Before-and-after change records

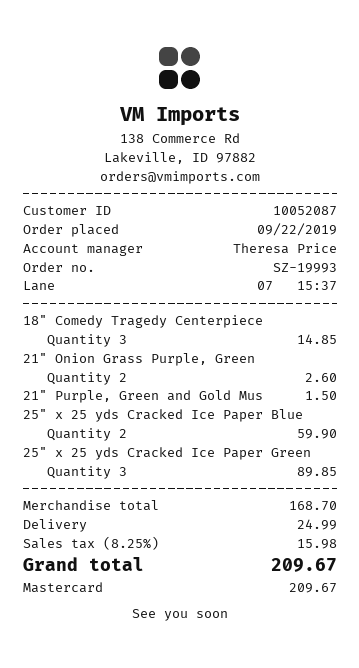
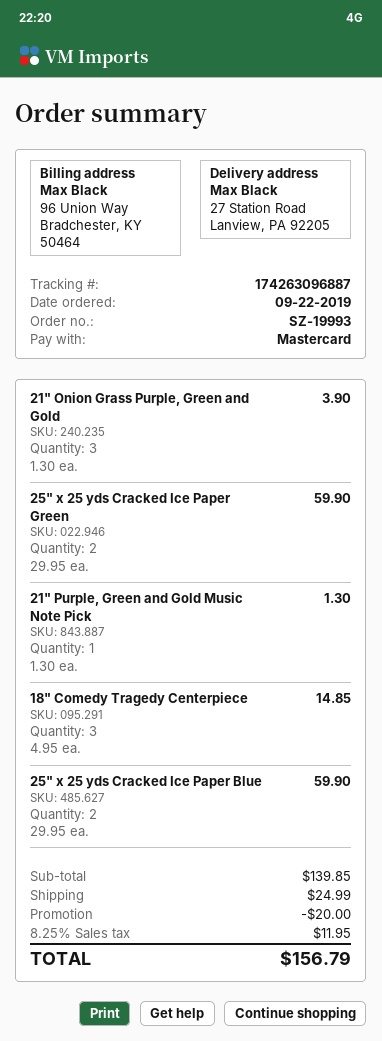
21" Onion Grass Purple, Green: 2 for 2.60 -> 3 for 3.90
21" Purple, Green and Gold Mus: 1 for 1.50 -> 1 for 1.30
25" x 25 yds Cracked Ice Paper Green: 3 for 89.85 -> 2 for 59.90
subtotal: 168.70 -> 139.85
discount: none -> 20.00
tax: 8.25% = 15.98 -> 8.25% = 11.95
total: 209.67 -> 156.79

* [Brief]: Please copy every line of the records above in which "Purple" appears.

* [Result]:
21" Onion Grass Purple, Green: 2 for 2.60 -> 3 for 3.90
21" Purple, Green and Gold Mus: 1 for 1.50 -> 1 for 1.30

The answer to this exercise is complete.